Learn how to help someone with anorexia from Allegra Broft, M.D. in this Howcast video about eating disorders.


Watching a friend or a loved one struggle with Anorexia nervosa can make a person feel extremely helpless. And it can really be extremely hard to know how best to approach that friend or loved one and be able to do anything or say anything that's going to be experienced as constructive. And there's no guaranteed blueprint as to how to do this effectively.

One thing I can say is that, in general, probably standing by and just allowing an eating disorder to go unacknowledged and just basically sort of pretending it's not there, probably in the long term is not a good strategy. That really sort of can reinforce a person's denial about seriousness of an illness that they're coping with.

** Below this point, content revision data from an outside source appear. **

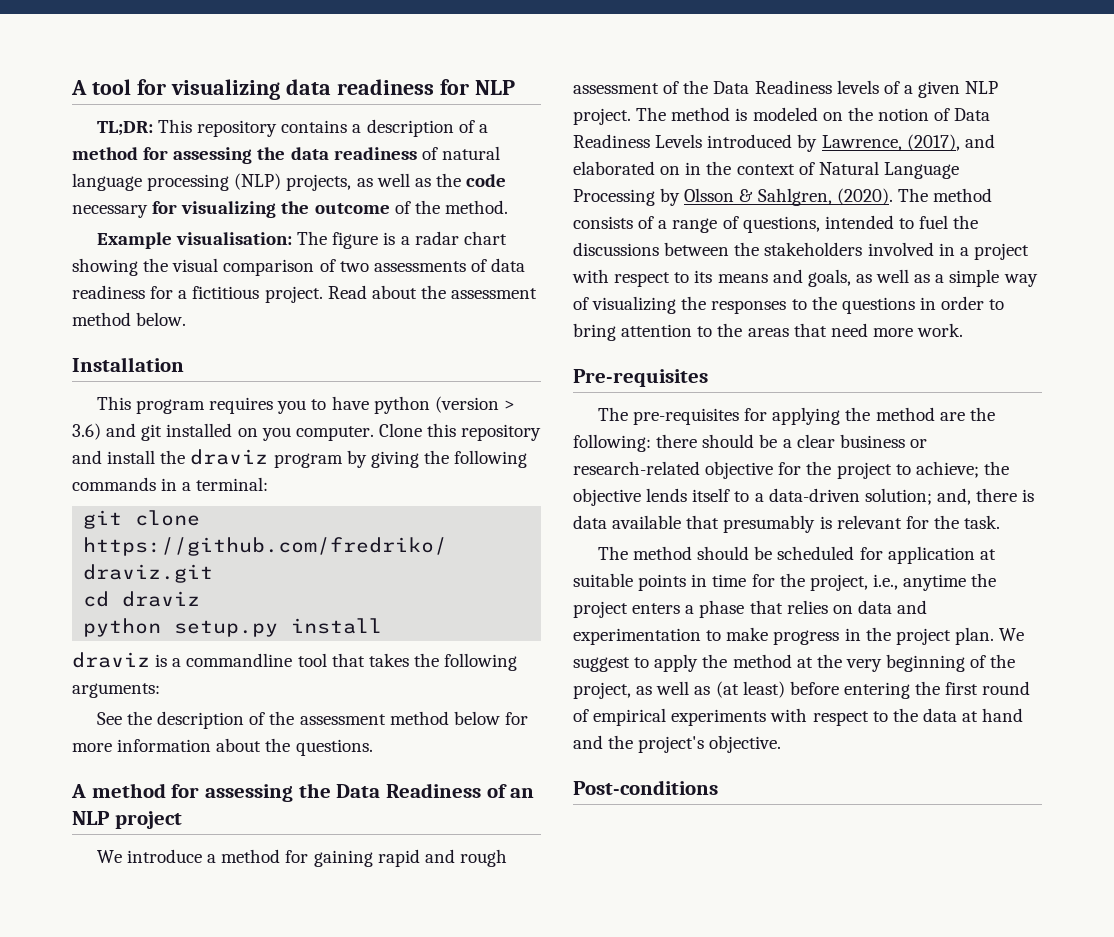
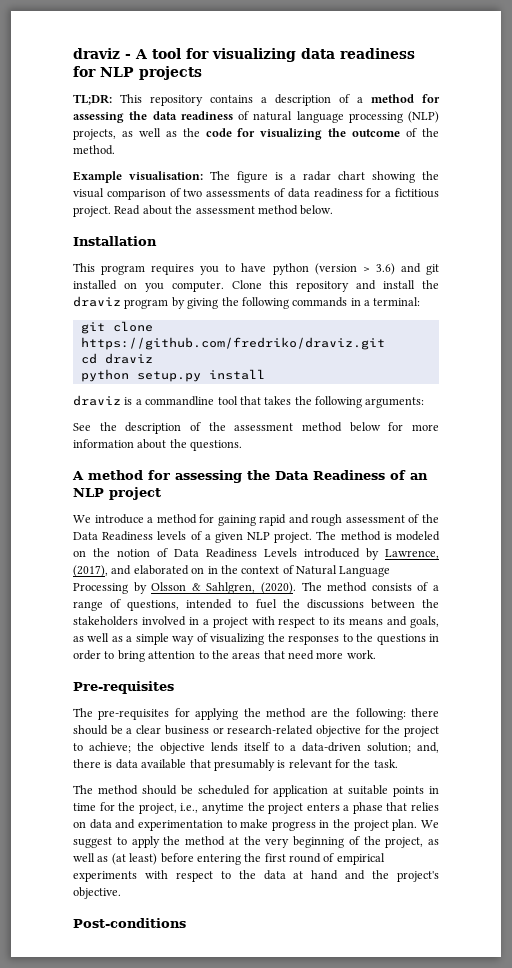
(71, 87) none -> [73,48,131,59] draviz -
(515, 87) none -> [139,66,202,80] projects
[72,205,148,218] necessary -> (232, 132) none

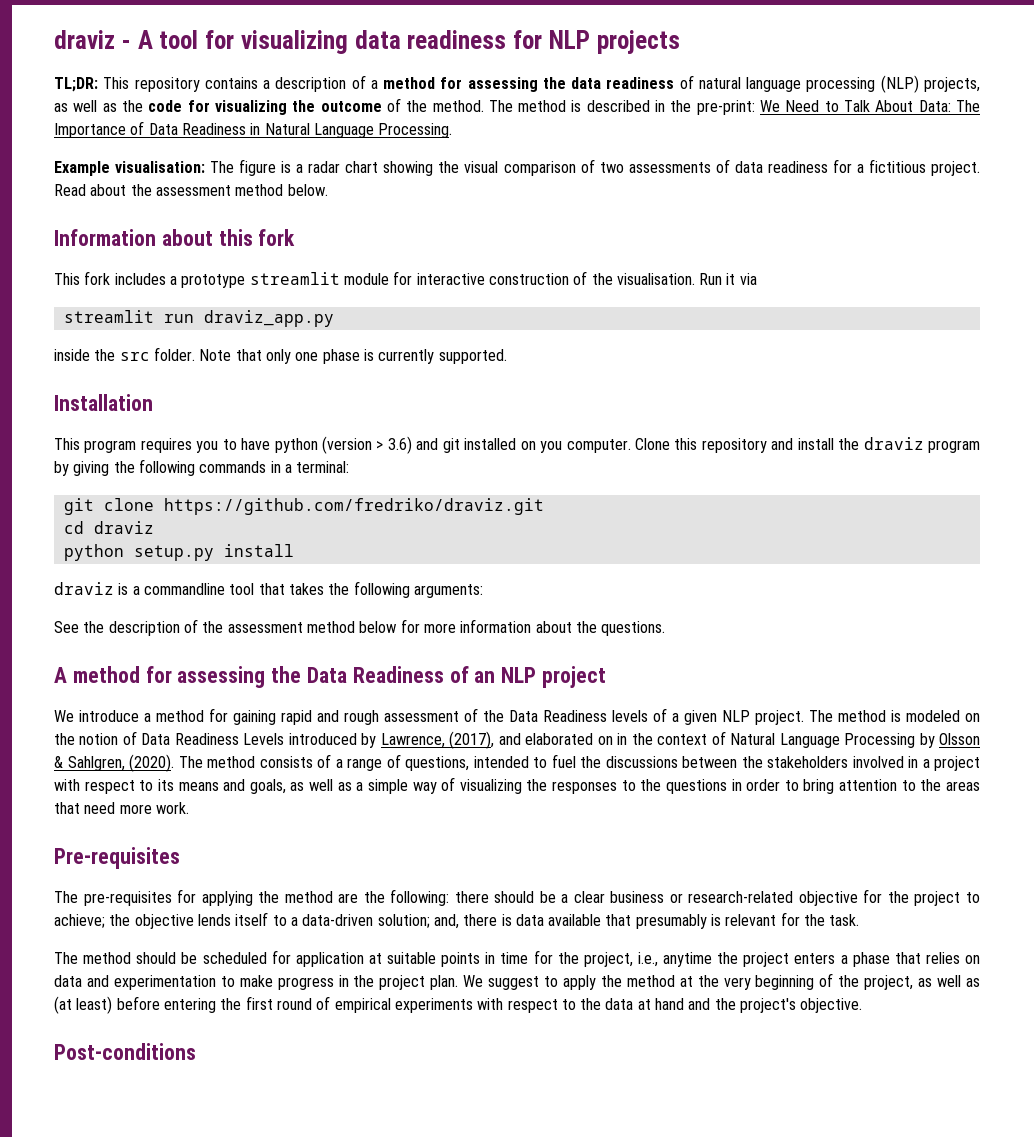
(115, 150) none -> [488,100,981,115] [54,121,453,138] The method is described in the pre-print: We Need to Talk About Data: The Importance of Data Readiness in Natural Language Processing.
(334, 210) none -> [54,229,296,246] [54,271,757,288] [63,310,334,327] [54,347,507,364] // Information about this fork // This fork includes a prototype streamlit module for interactive construction of the visualisation. Run it via // streamlit run draviz_app.py // inside the src folder. Note that only one phase is currently supported.

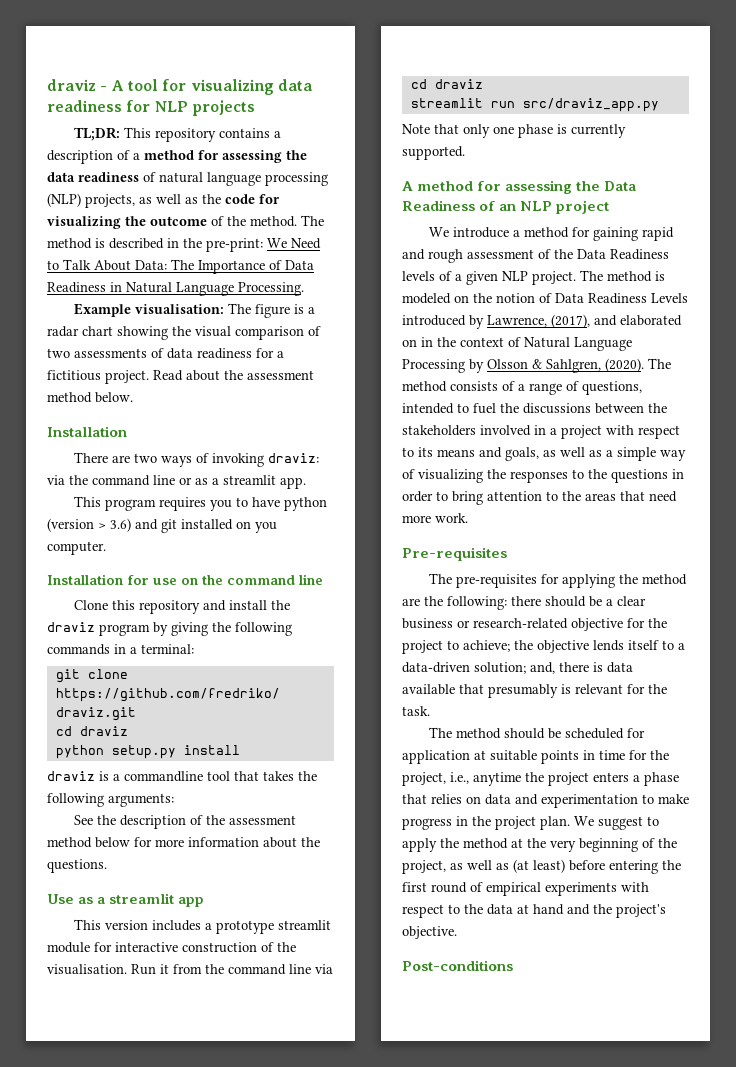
[54,229,296,246] [54,271,757,288] [63,310,334,327] [54,347,507,364] [54,394,153,411] Information about this fork // This fork includes a prototype streamlit module for interactive construction of the visualisation. Run it via // streamlit run draviz_app.py // inside the src folder. Note that only one phase is currently supported. // Installation -> [47,426,127,437] [74,452,320,467] [47,475,306,489] Installation // There are two ways of invoking draviz: via the command line or as a streamlit app.
(631, 446) none -> [47,574,323,585] // Installation for use on the command line //
(666, 628) none -> [47,893,205,907] [74,919,332,934] [47,942,296,953] [47,964,333,975] [410,79,483,89] [410,98,659,112] [402,124,626,138] [402,146,465,160] // Use as a streamlit app // This version includes a prototype streamlit module for interactive construction of the visualisation. Run it from the command line via // cd draviz // streamlit run src/draviz_app.py // Note that only one phase is currently supported.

But struggling to find the right words and the right language can be difficult. Anger can be a common piece of watching somebody with an eating disorder deteriorate and figuring out how to leave an angry out of beginning to bring up the eating the problem can be a challenge and something that I would sort of encourage. That the most you can take an approach that is somewhat gentle that doesn't put a person too much on the defensive is an important piece of style that is likely to be more successful. On the other hand, especially if you're a parent and you're really taking a very central role in trying to guide your child or adolescent into treatment, being firm about the need for treatment is equally important to not being too angry or putting a child on the defensive.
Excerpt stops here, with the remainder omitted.